Postby antonfire » Sun Jun 30, 2013 5:10 am UTC

The basic observation here is that if you scale up the integers by a factor of 2, then in some sense you get a set that's twice as small as the integers. So from that point of view Z has dimension -1.

It's a jump to say that every countable set has dimension -1, though. For instance, you should say that Z2, has dimension -2, since when you scale it up by a factor of 2 you get a set that's 4 times as small. If you scale up Q by a factor of 2, you just get Q again, so it should have dimension 0. If you scale up Q n [0,1) by a factor of 2, you get two copies of the original, so it should have dimension 1. And of course the countable "boundary" of the Cantor set has dimension log(2)/log(3).

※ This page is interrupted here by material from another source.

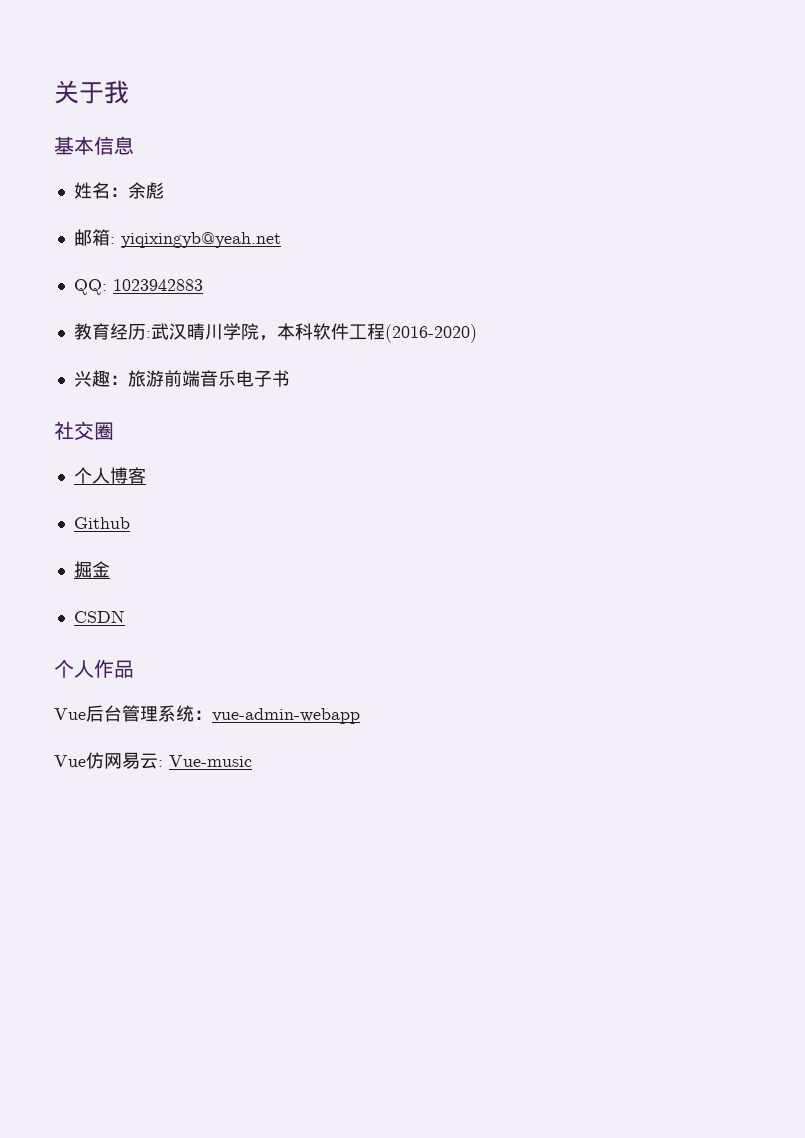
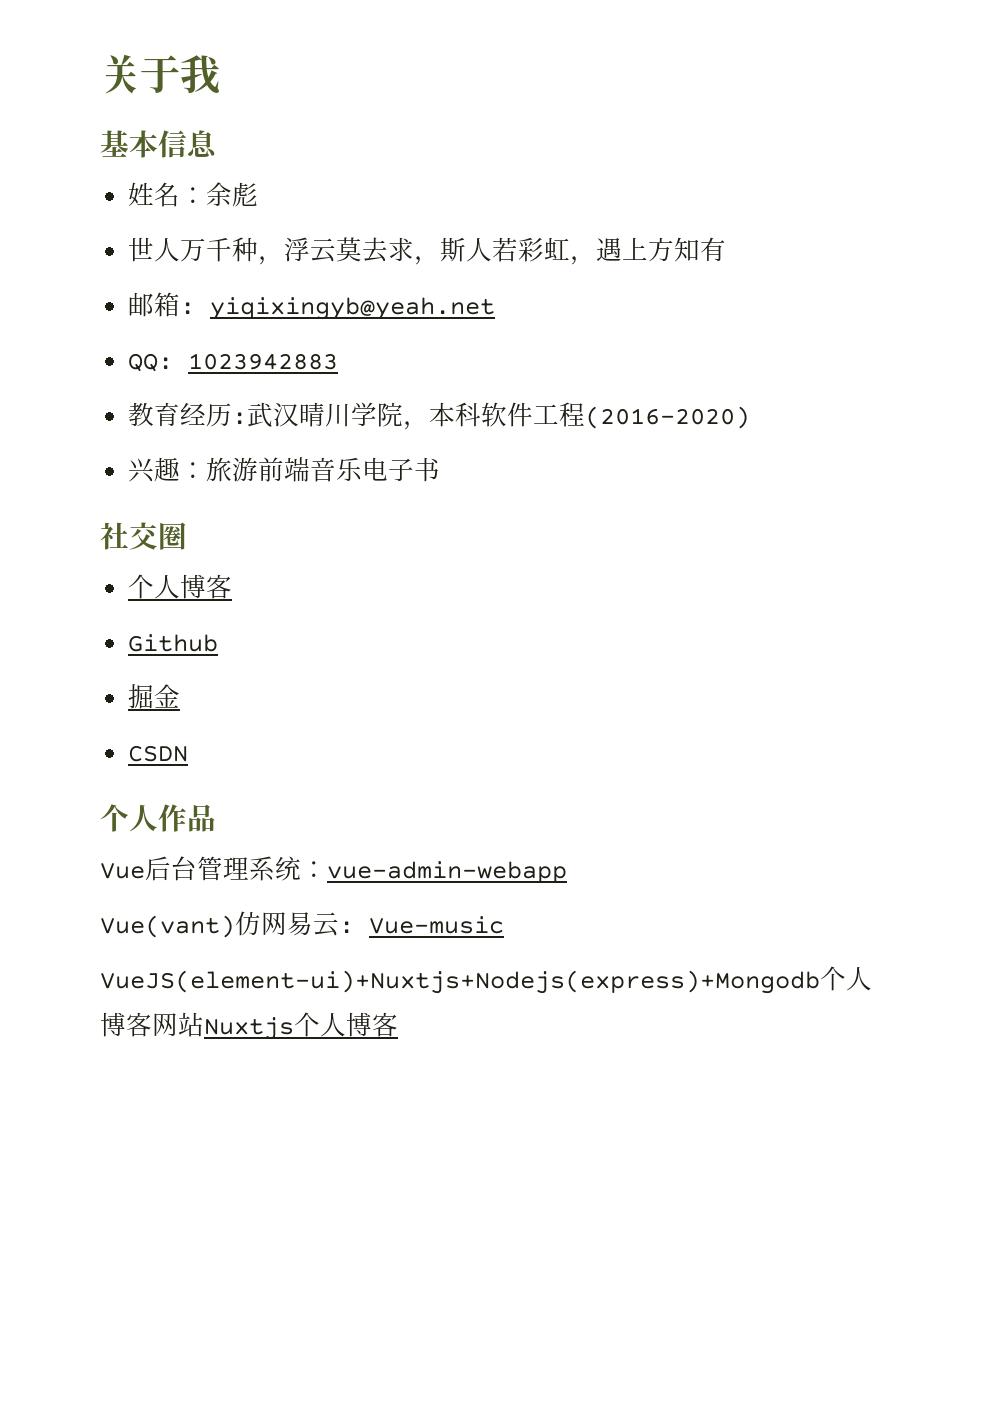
+ 世人万千种，浮云莫去求，斯人若彩虹，遇上方知有
- Vue仿网易云: Vue-music
+ Vue(vant)仿网易云: Vue-music
+ VueJS(element-ui)+Nuxtjs+Nodejs(express)+Mongodb个人博客网站Nuxtjs个人博客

The fact that Z crossed with a line segment (your "very strange set") has dimension 0 is not surprising. A line segment has dimension 1 and Z has dimension -1, so it makes sense that their product would have dimension 0.

All of this sort of makes sense, but you have some problems. For instance, you get that R and Q are both 0-dimensional. And what about the dyadic rationals? If you scale them up by a factor of 2, you get the original set, but if you scale them up by a factor of 3, you get something "three times as small"! You also have some nasty technicalities since we're no longer considering countable sets to be negligible. For instance, you can't just "cut the red part and paste it" like you said unless all those intervals are half-open.

Basically, in order to make the basic observation at the beginning, you have to drop the notion that measures should be countably additive. This takes away some pretty important measure-theoretic tools, which might make this whole notion pretty limited in the end. But I still think it's a good observation morally speaking even if it doesn't lead to a nice general theory.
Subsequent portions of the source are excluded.